Martin J. Whitman is another well-regarded value investor. His approach is called safe-and-cheap, which was hitherto referred to as financial-integrity approach. Martin Whitman focuses on acquiring common shares of companies with extremely strong financial position at a price reflecting meaningful discount to the estimated NAV of the company concerned. Martin Whitman believes it is ill-advised for investors to pay much attention to the trend of macro-factors (like employment, movement of interest rate, GDP, etc.) not so much because they are not important as because attempts to predict their movement are almost always futile. Martin Whitman's letters to shareholders of his Third Avenue Value Fund (TAVF) are considered valuable resources "for investors to pirate good ideas" by another famous investor Joel Greenblatt in his book on special-situation investment "You Can Be a Stock Market Genius" (ISBN 0-684-84007-3, pp 247)

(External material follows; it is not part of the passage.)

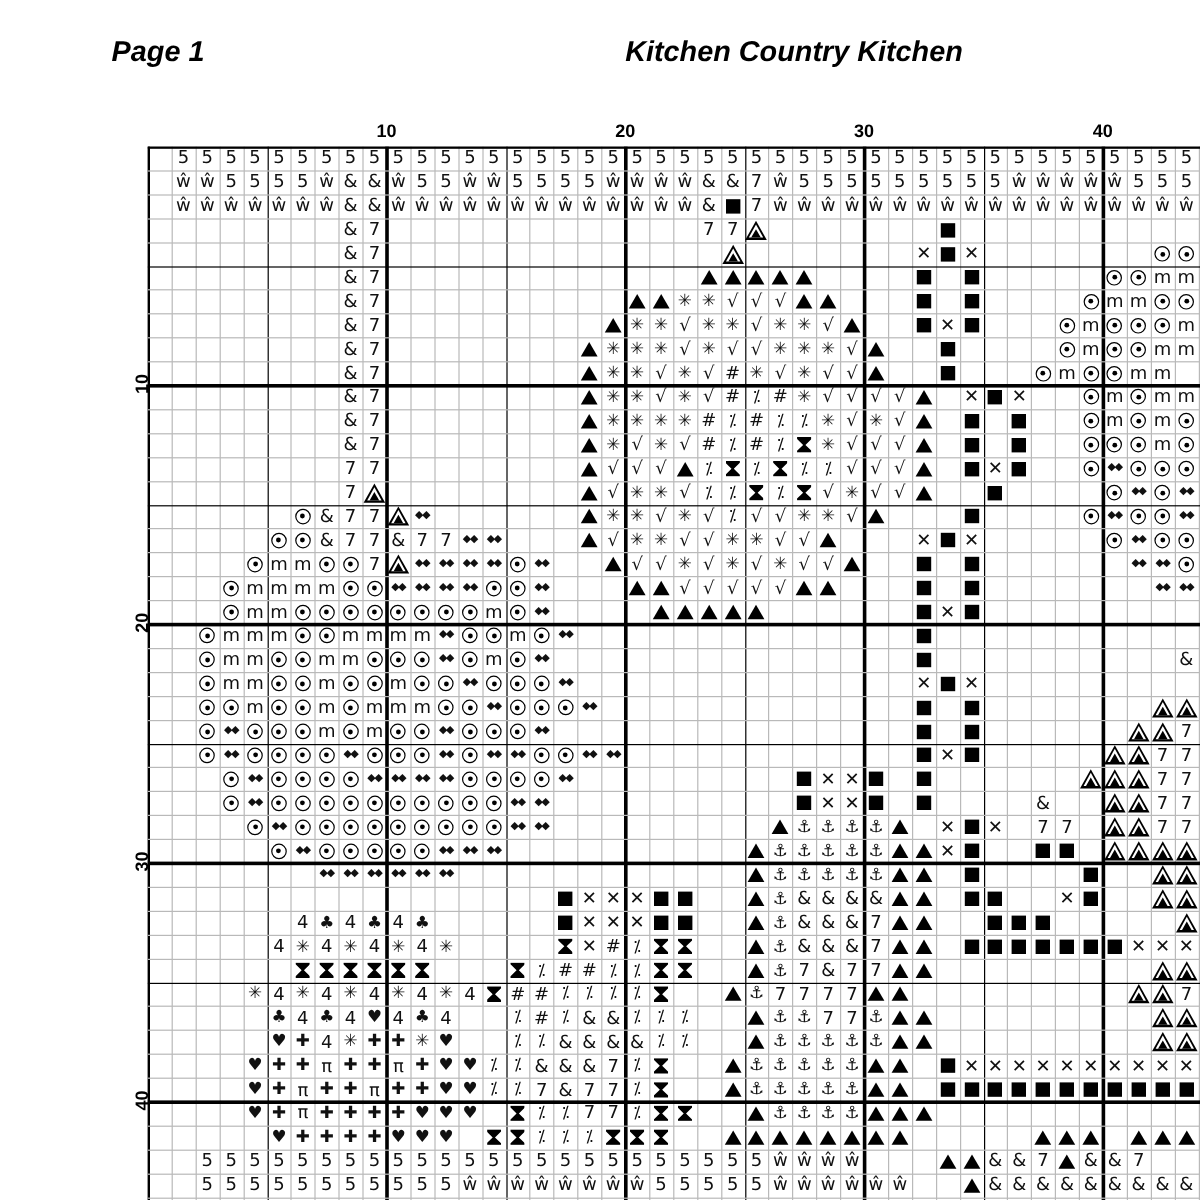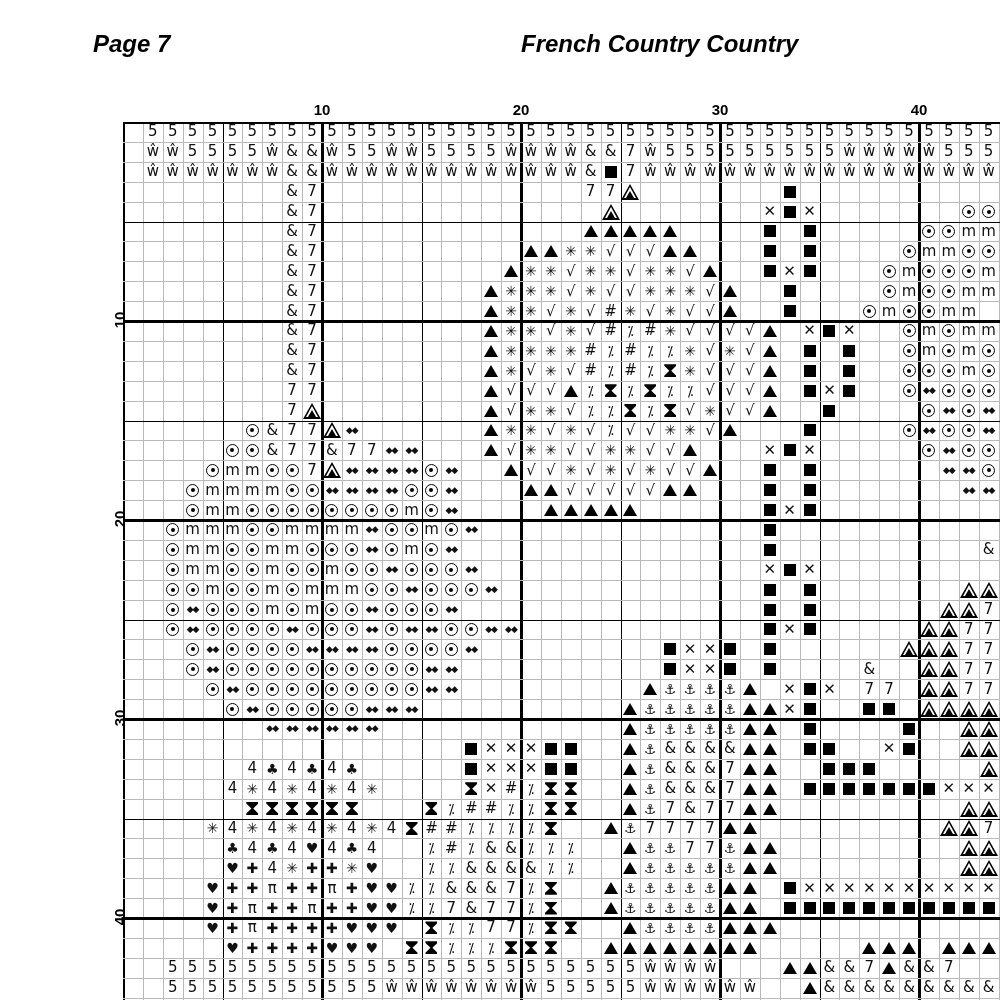"Page 7" div.hdr { text: 7 -> 1 }
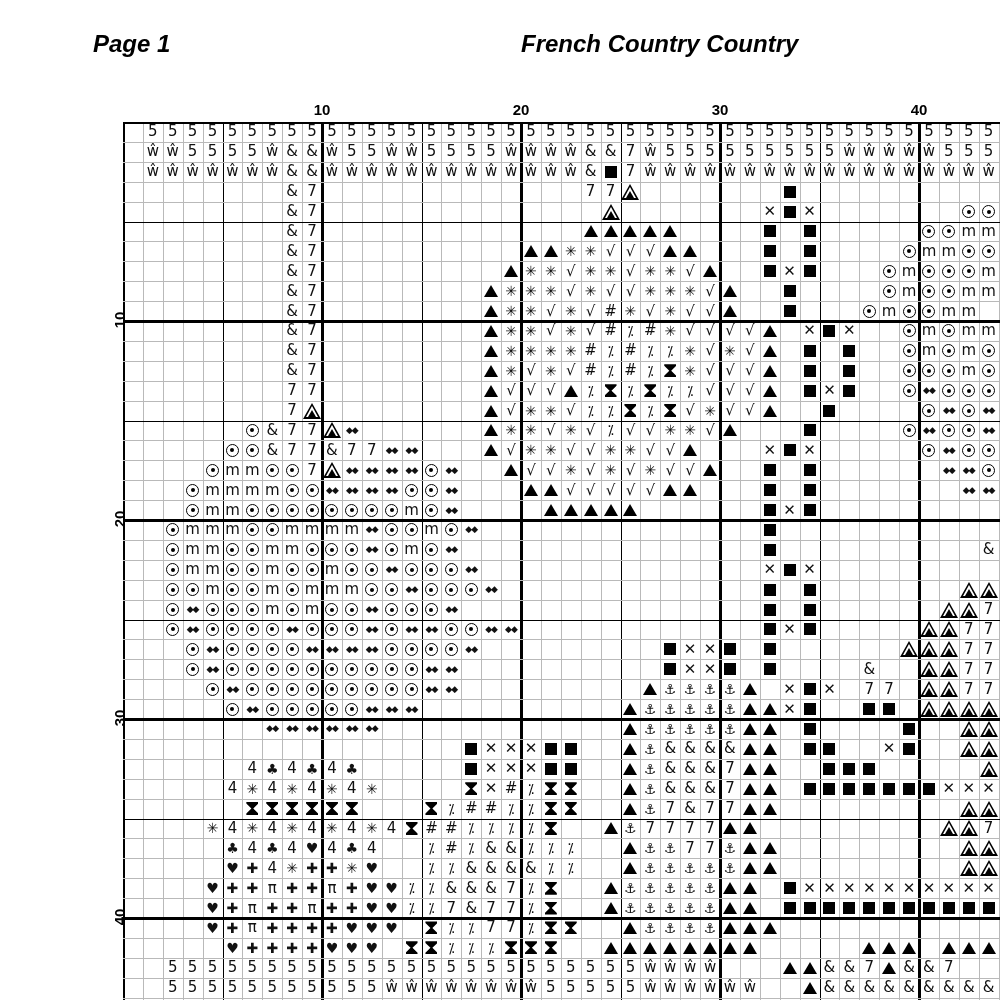"French Country Country" div.hdr { text: French Country Country -> Kitchen Country Kitchen }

Joel Greenblatt achieved annual returns at the hedge fund Gotham Capital of over 50% per year for 10 years from 1985 to 1995 before closing the fund and returning his investors' money. He is known for investing in special situations such as spin-offs, mergers, and divestitures.

Charles de Vaulx and Jean-Marie Eveillard are well known global value managers. For a time, these two were paired up at the First Eagle Funds, compiling an enviable track record of risk-adjusted outperformance. For example, Morningstar designated them the 2001 "International Stock Manager of the Year" and de Vaulx earned second place from Morningstar for 2006. Eveillard is known for his Bloomberg appearnances where he insists that securities investors never use margin or leverage. The point made is that margin should be considered the anathema of value investing, since a negative price move could prematurely force a sale. In contrast, a value investor must be able and willing to be patient for the rest of the market to recognize and correct whatever pricing issue created the momentary value. Eveillard correctly labels the use of margin or leverage as speculation, the opposite of value investing.